What is required>
If a line of the listing below contains the string "ship", count it, then give the total by itself.

Records to use>
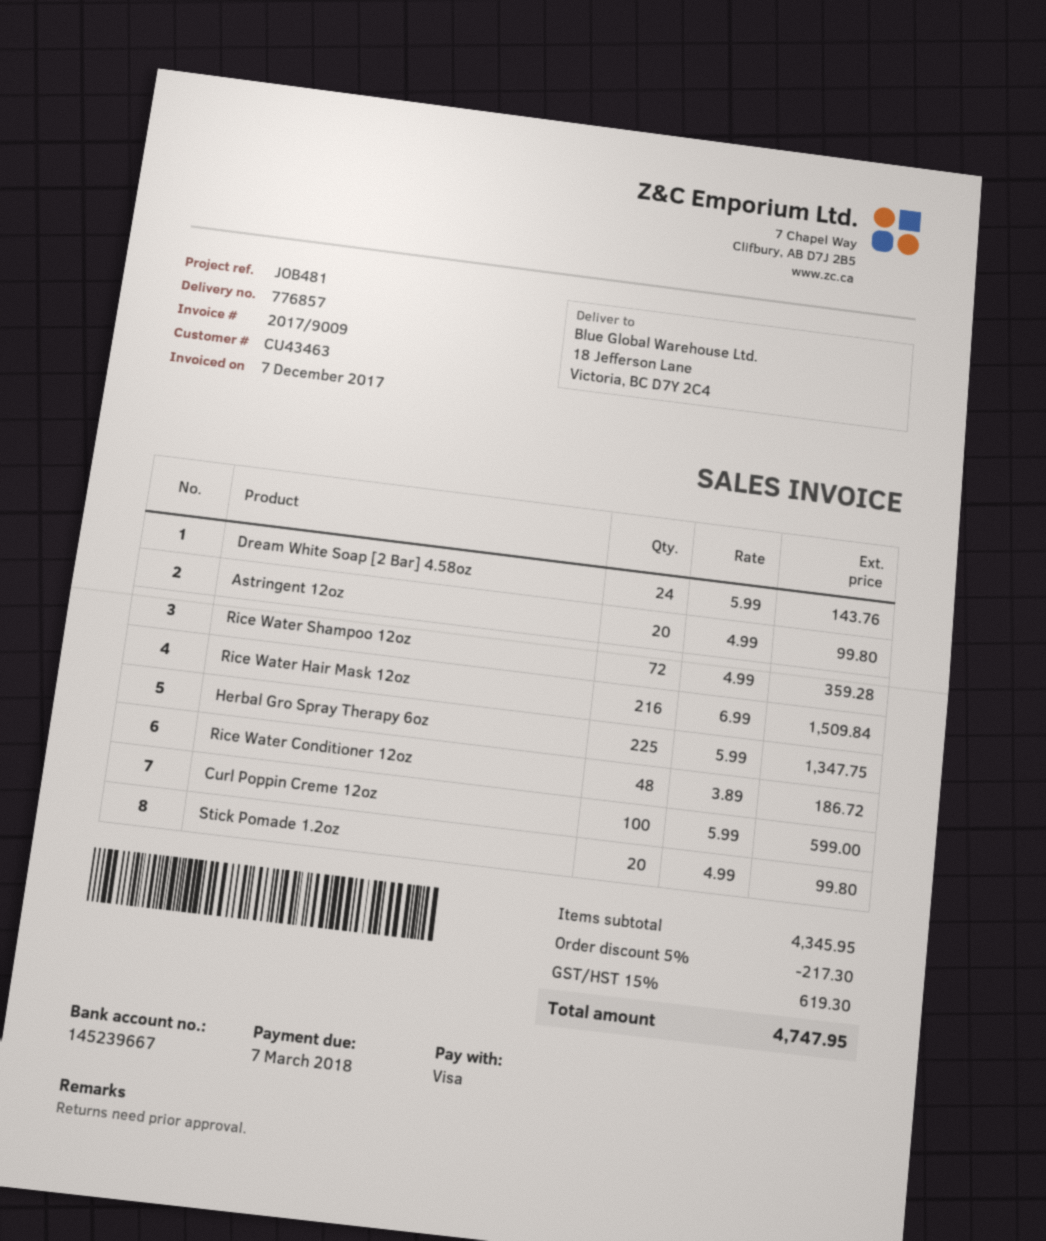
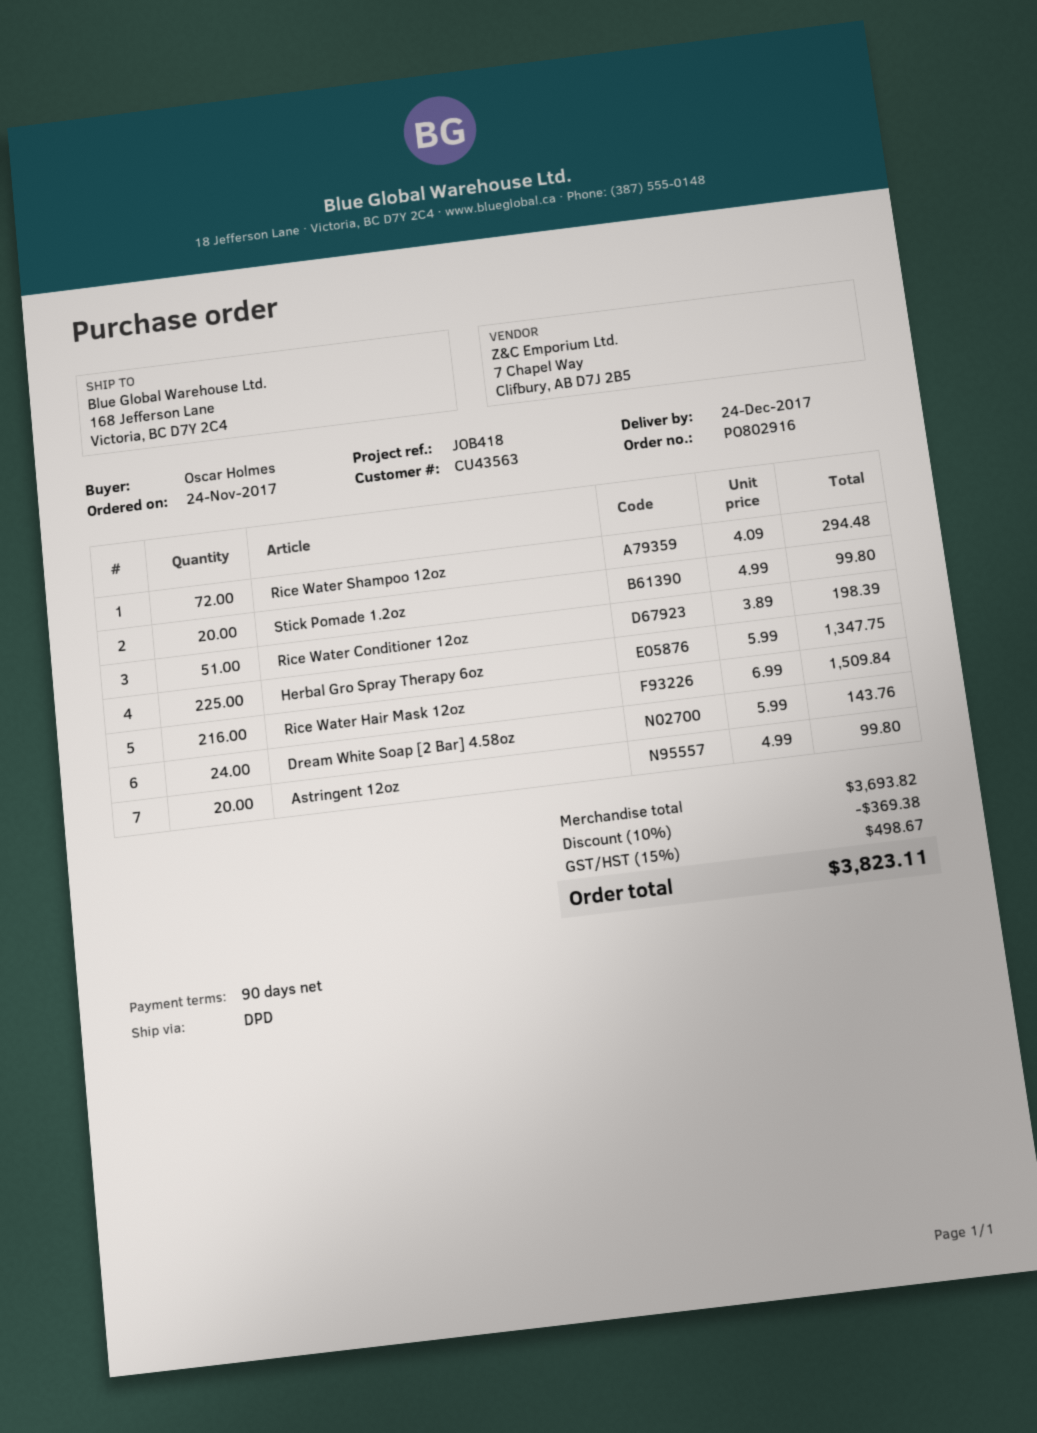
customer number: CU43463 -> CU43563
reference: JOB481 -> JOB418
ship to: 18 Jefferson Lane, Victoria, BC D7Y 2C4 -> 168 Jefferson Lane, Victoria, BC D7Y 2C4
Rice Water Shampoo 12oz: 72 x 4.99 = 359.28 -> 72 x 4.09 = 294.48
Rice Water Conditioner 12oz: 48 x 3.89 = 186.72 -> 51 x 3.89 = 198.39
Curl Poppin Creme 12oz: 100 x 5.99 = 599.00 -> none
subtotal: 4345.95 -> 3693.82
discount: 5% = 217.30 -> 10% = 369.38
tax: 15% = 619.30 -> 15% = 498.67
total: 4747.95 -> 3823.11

...

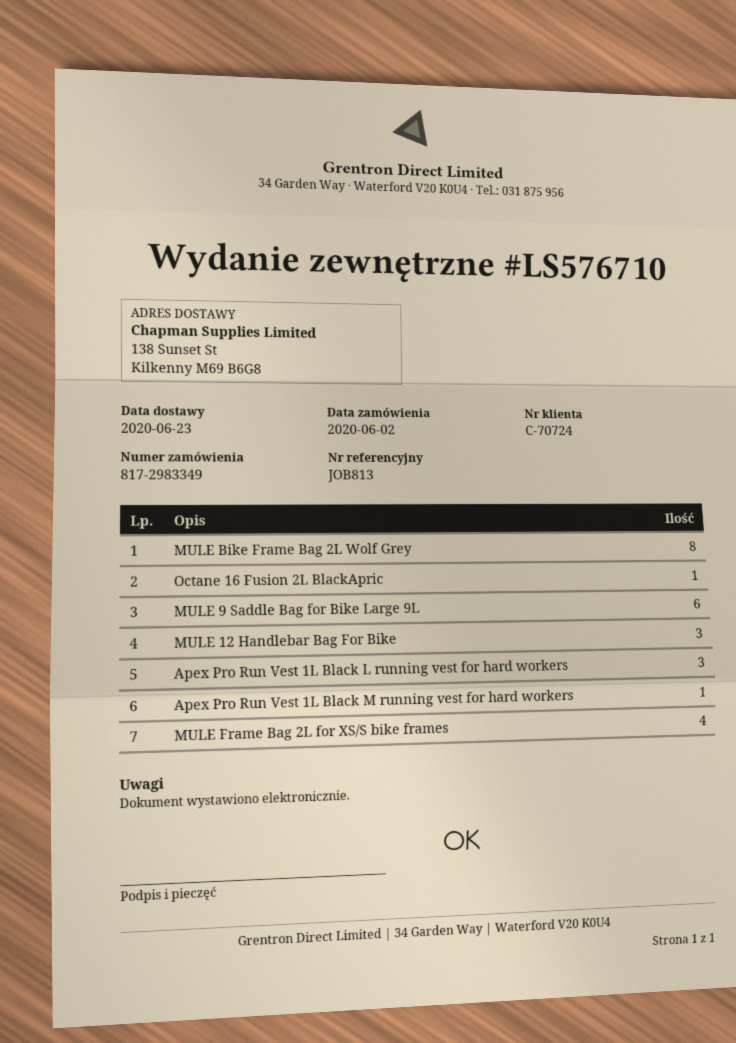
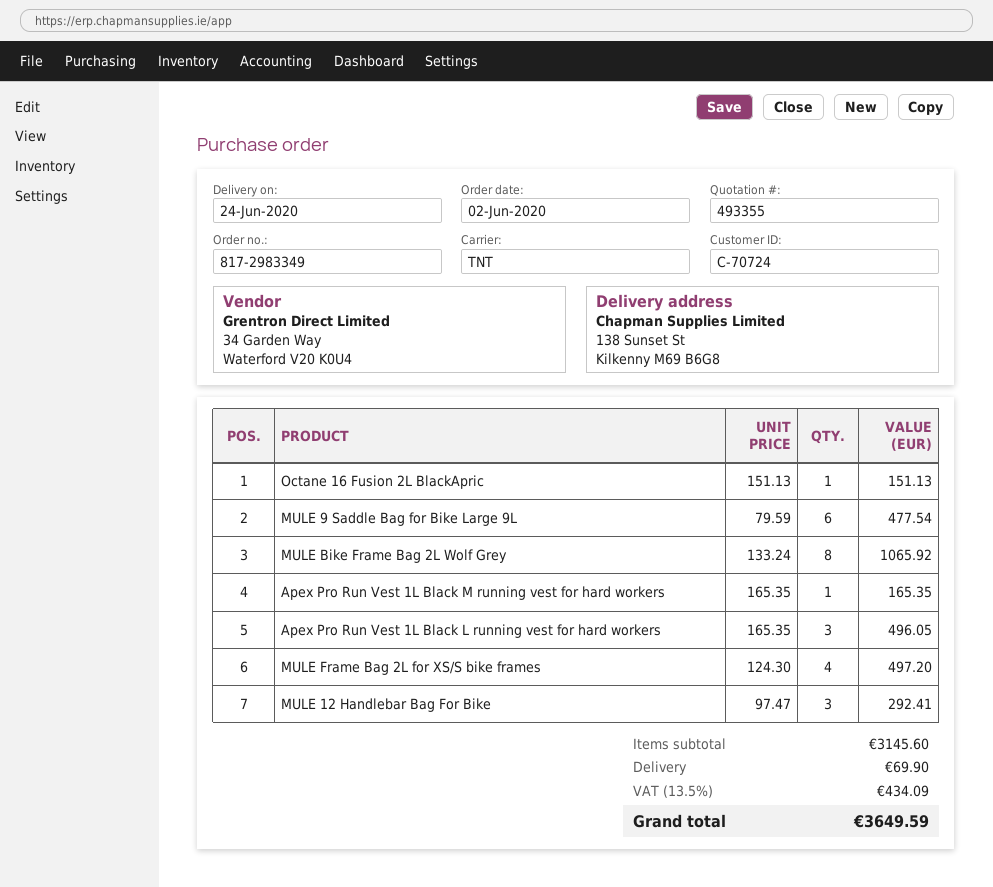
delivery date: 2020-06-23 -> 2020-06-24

...

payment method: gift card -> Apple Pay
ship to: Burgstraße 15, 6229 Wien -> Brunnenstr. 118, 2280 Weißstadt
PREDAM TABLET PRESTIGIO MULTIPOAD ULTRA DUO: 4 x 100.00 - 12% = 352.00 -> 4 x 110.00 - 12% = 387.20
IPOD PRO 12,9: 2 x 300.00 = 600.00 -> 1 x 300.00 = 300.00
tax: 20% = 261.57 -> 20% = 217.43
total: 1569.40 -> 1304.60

Output for this task>
2